BTX-A has been successfully used to treat nasal folds, crow's feet, horizontal forehead lines, neck lines, submental folds, and fine lines. It is also used for facial asymmetry or paralysis to reduce the expression of the healthy side. BTX-A is injected intramuscularly along the folds. The effect of the toxin can vary from mild weakening to complete paralysis of the muscle, depending largely on the dose administered. The clinician must determine the number of injection sites and the degree of effect after paralysis. Obviously, individual differences in muscle anatomy and function must be carefully considered.
BTX-A injections have recently begun to be used successfully as a minimally invasive procedure for temporary eyebrow lifting.
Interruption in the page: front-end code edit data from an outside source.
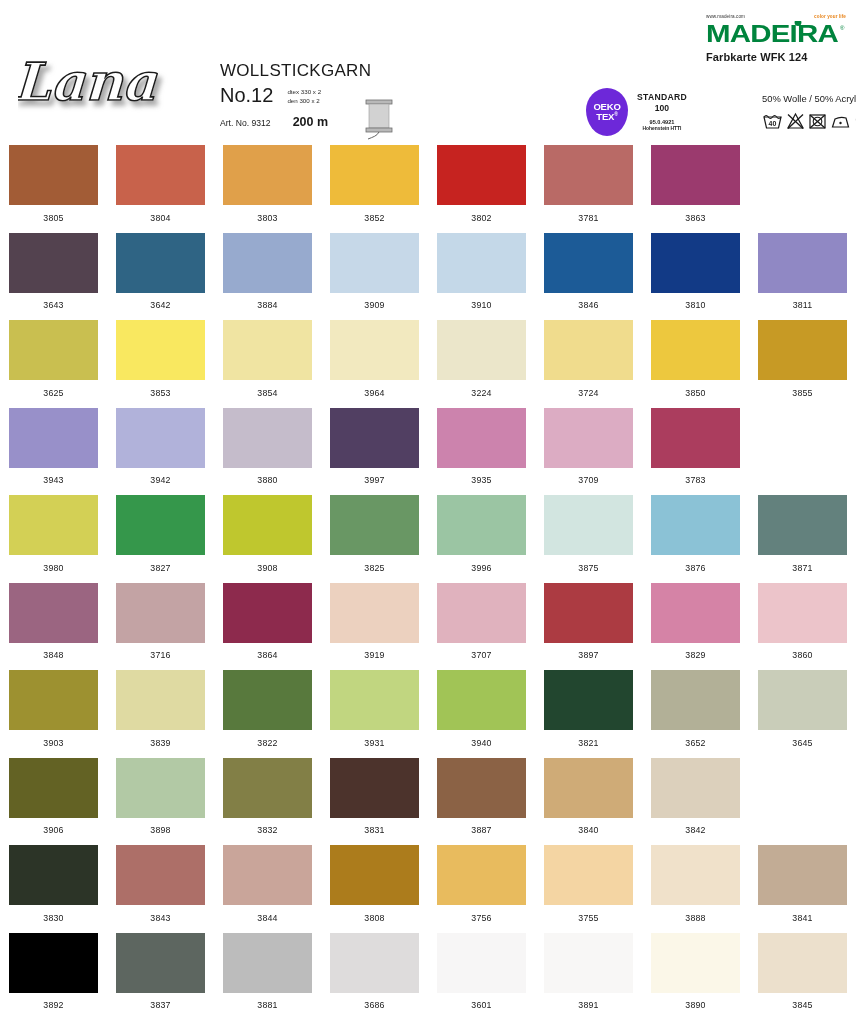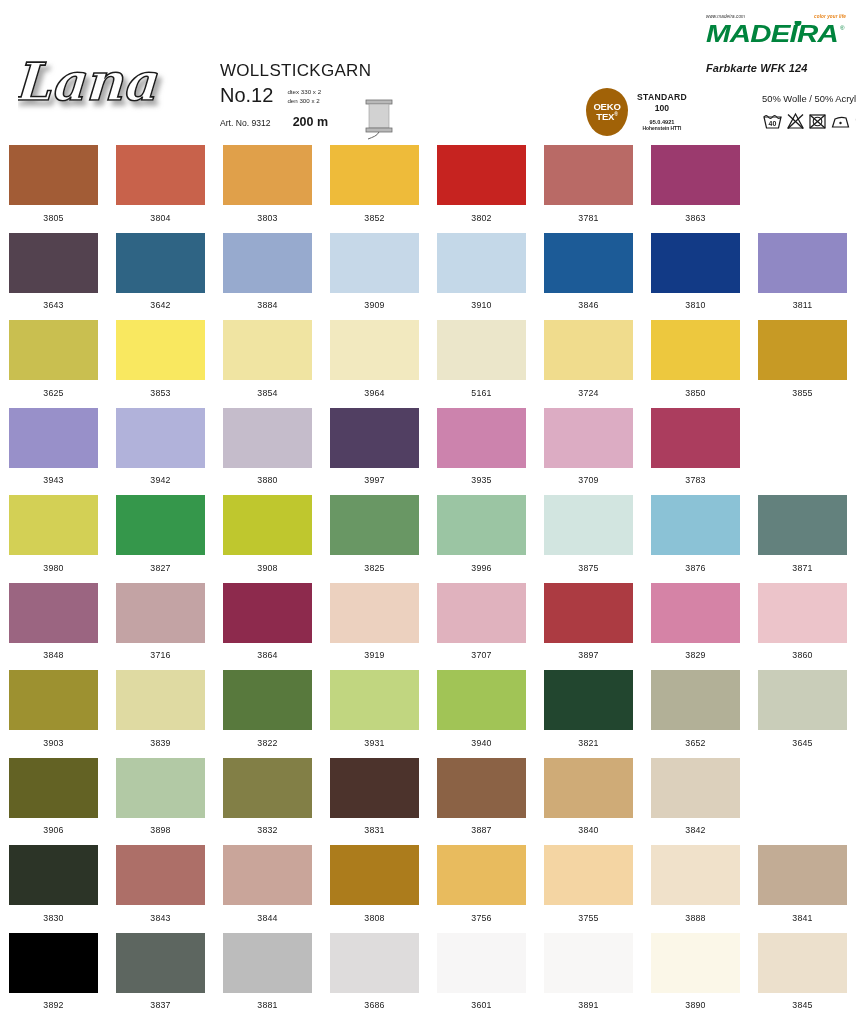"MADEIRA" .brand-block { font-style: italic -> none }
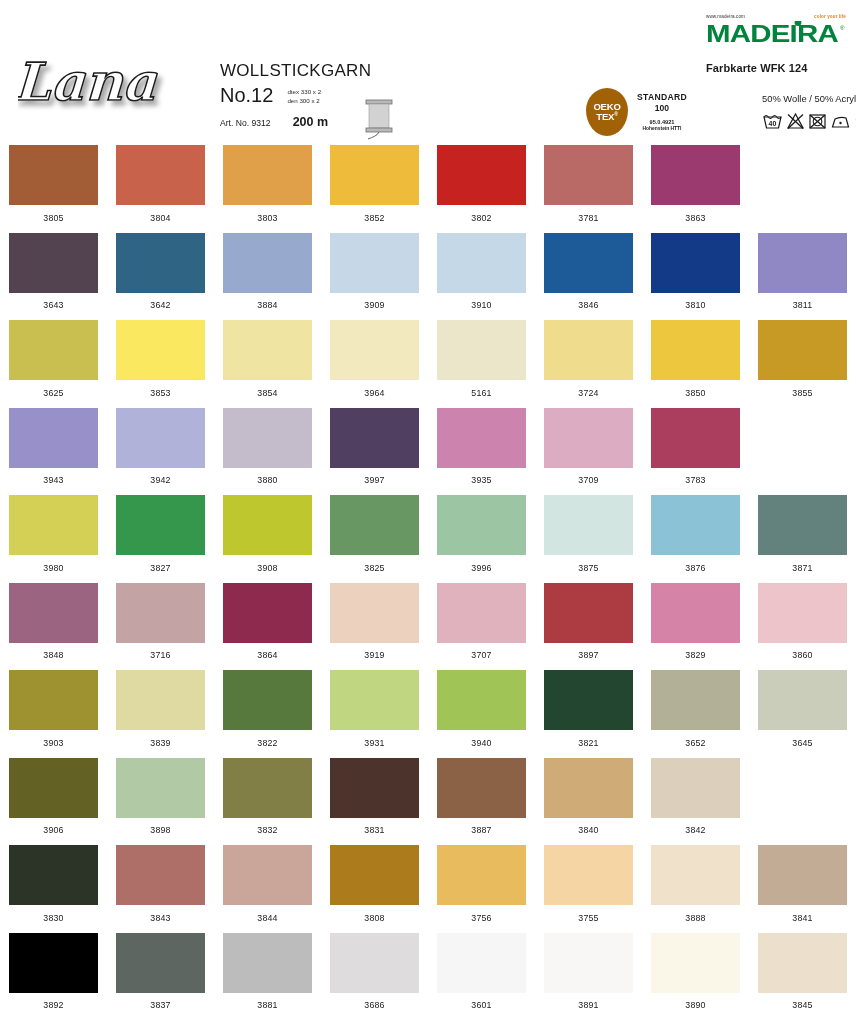"Farbkarte WFK 124" .farbkarte { margin-top: 15px -> 4px }
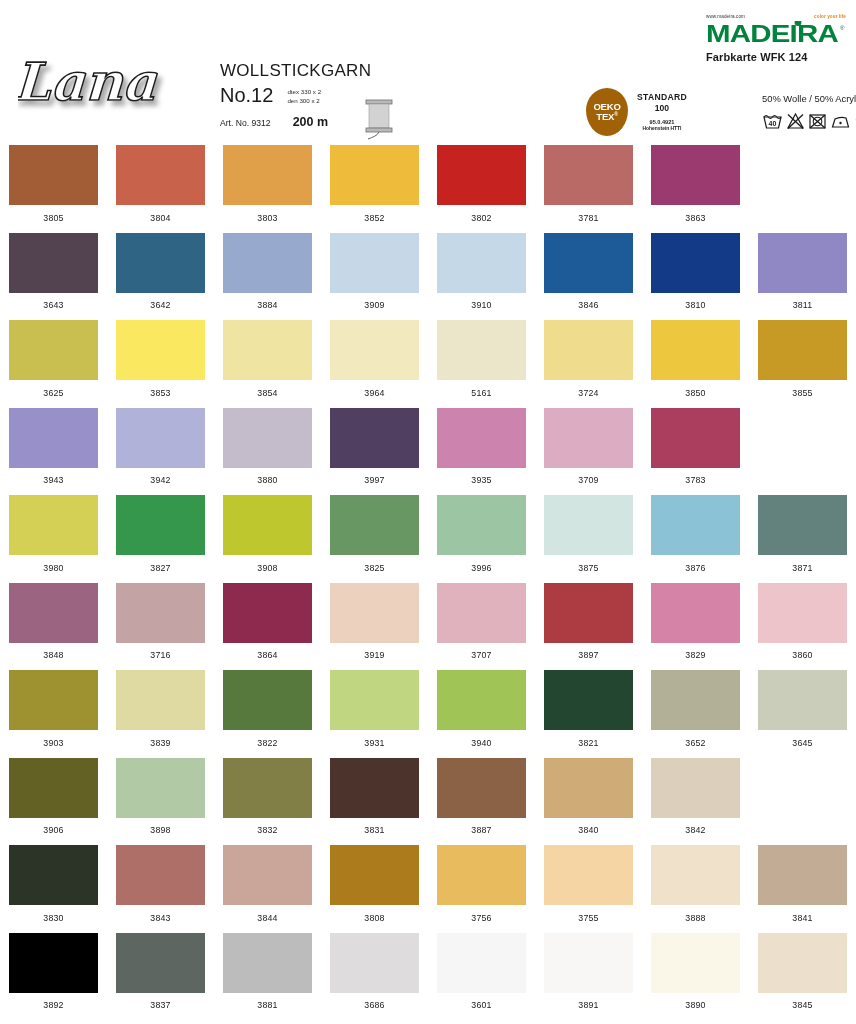"OEKO" .oeko-badge { background: #a16207 -> #6d28d9 }
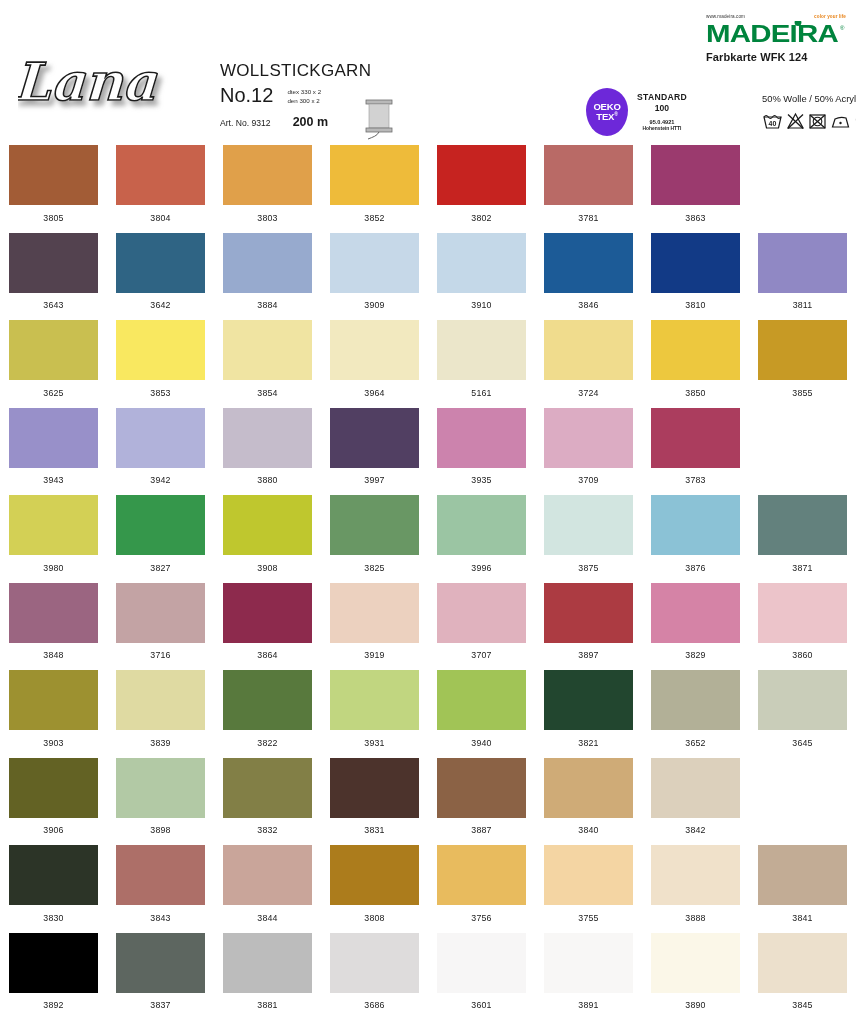"5161" div.code { text: 5161 -> 3224 }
In this procedure, 8-10 units of Botox are injected into the lateral and superolateral fibers of the orbicularis oculi muscle, under the lateral third or half of the eyebrow. This injection weakens the superolateral part of the orbicularis oculi muscle, leaving the lifting action of the frontalis muscle on the eyebrow intact, resulting in some lifting of the lateral part of the eyebrow. At the same time, correction of the crow's feet at the lateral angle of the eye is usually performed.
There are very few complications associated with BTX-A injections, and the effects are reversible. Reported complications include ptosis following glabella injections due to toxin migration through the orbital septum to the levator muscle, and temporary lower eyelid drooping following crow's feet correction. Brow drooping has also been reported following forehead fold correction. Furthermore, BTX-A has immunogenic properties, although no cases of antibody production have been reported following BTX-A use in therapeutic doses for cosmetic purposes.
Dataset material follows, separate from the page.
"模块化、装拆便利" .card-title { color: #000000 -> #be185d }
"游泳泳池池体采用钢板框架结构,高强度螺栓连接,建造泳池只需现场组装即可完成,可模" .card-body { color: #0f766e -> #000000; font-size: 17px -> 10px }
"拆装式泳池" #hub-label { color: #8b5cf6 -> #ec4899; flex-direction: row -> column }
A newer form of BTX, botulinum toxin type B, has shown promise in clinical trials. It acts much faster, is stable indefinitely in solution (can be stored), and is approved by the Food and Drug Administration for neurological use. The duration of action of this drug is not yet clear.
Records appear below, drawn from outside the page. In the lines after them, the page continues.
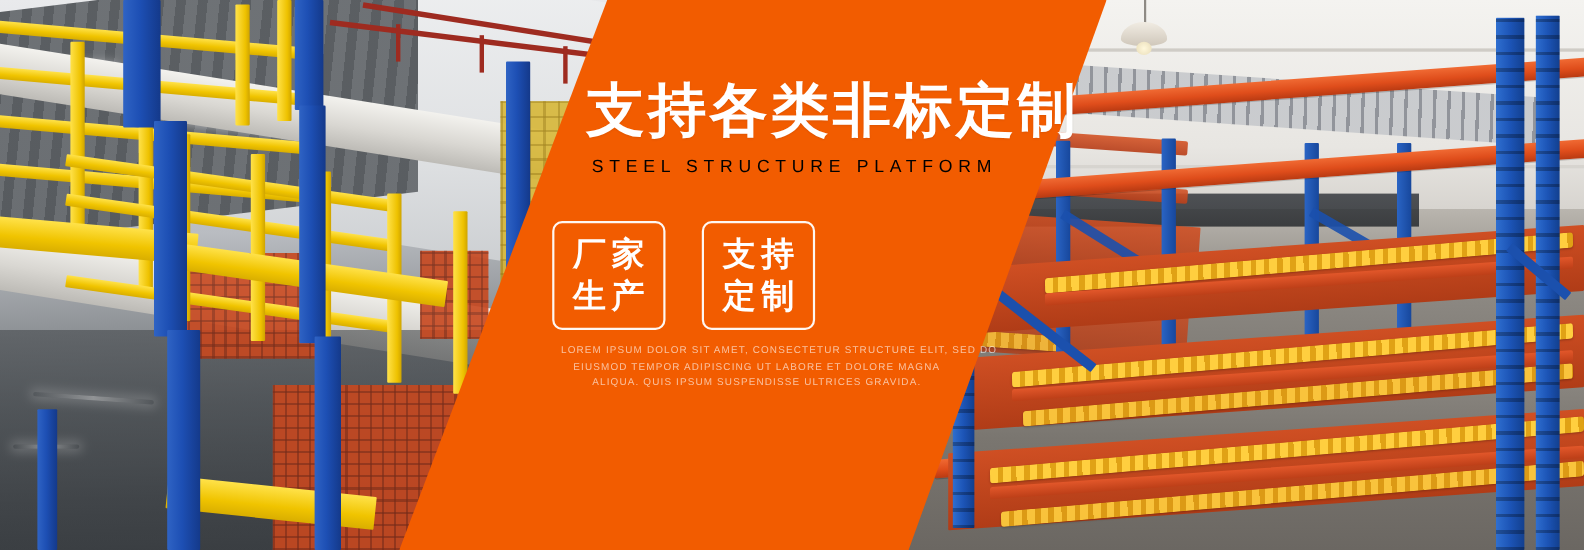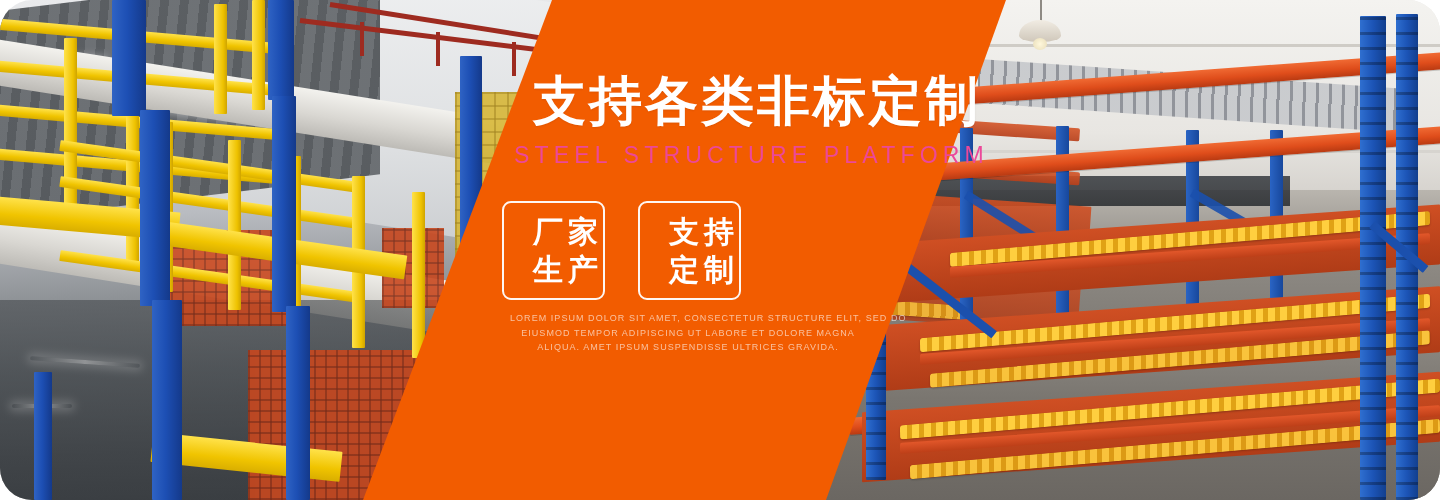"支持各类非标定制" .banner { border-radius: 32px -> none }
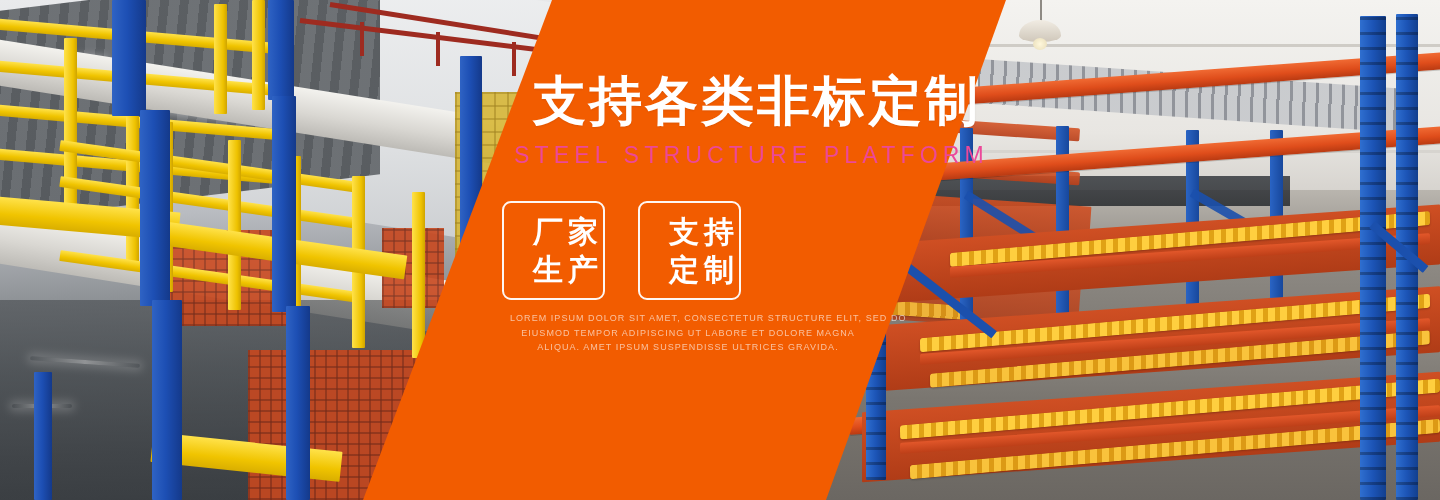"STEEL STRUCTURE PLATFORM" .subhead { color: #ec4899 -> #000000; font-size: 23px -> 16px; left: 514px -> 538px }
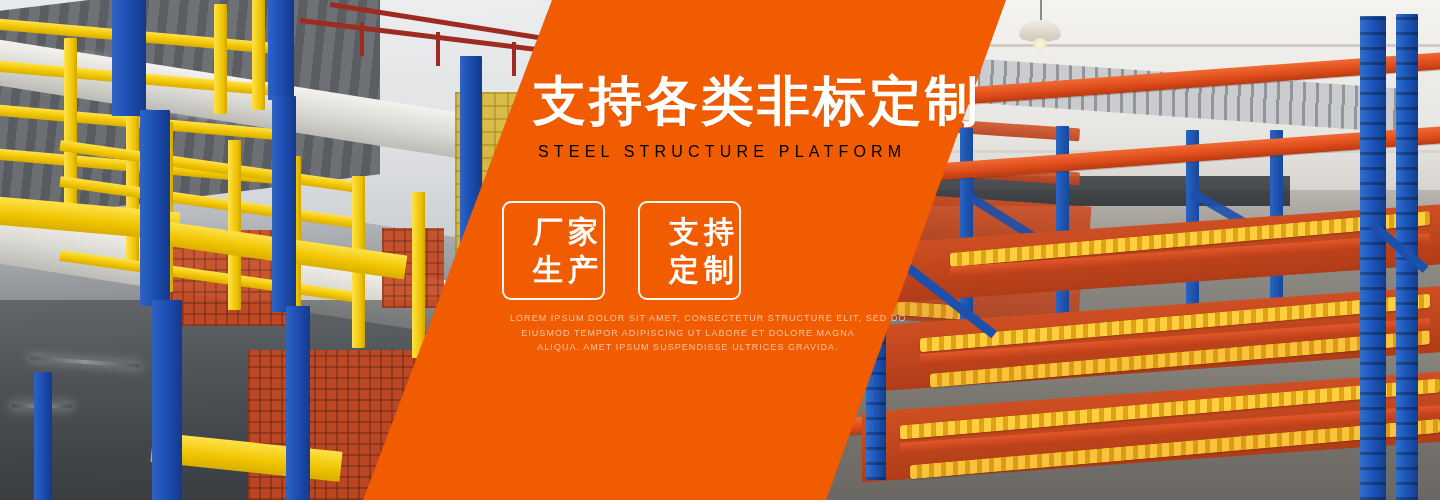"厂家" .badge { align-items: flex-end -> center }
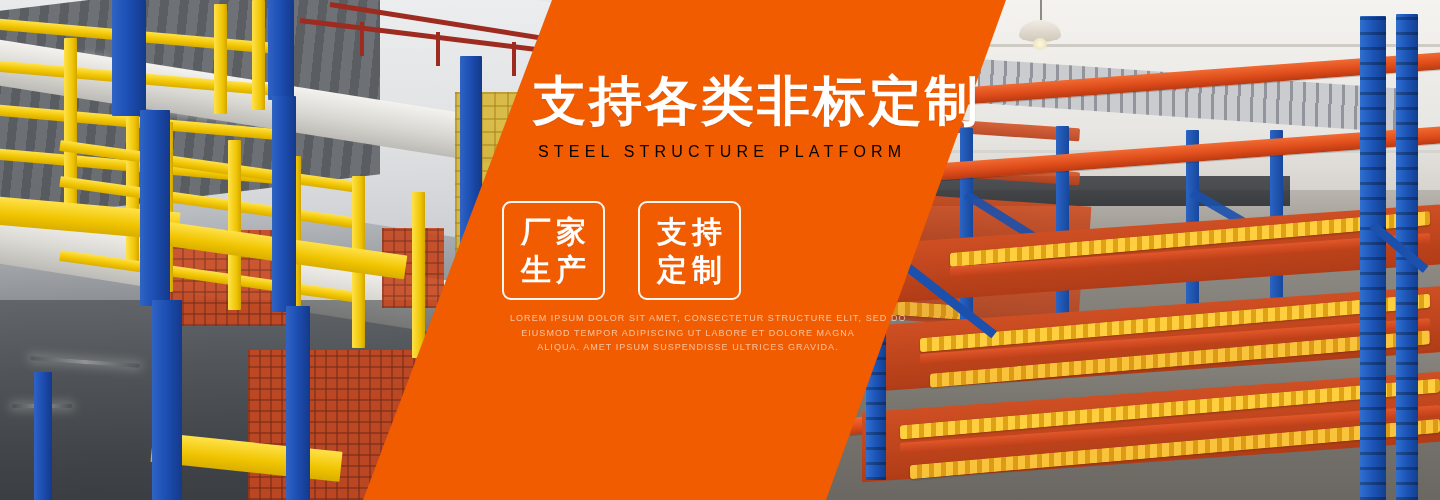"ALIQUA. AMET IPSUM SUSPENDISSE ULTRICES" div { text: AMET -> QUIS }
Significant advances have been made in minimally invasive facial fold correction and soft tissue augmentation. Although there is no single material or method for all clinical cases, physicians have a wide range of options. Meanwhile, as current methods improve, research continues to develop new materials. Injection and implantation methods are welcomed as part of the clinical arsenal for facial rejuvenation by both the medical community and the general population. Since many of the methods are new, further experience and long-term follow-up are required to ensure the expected results.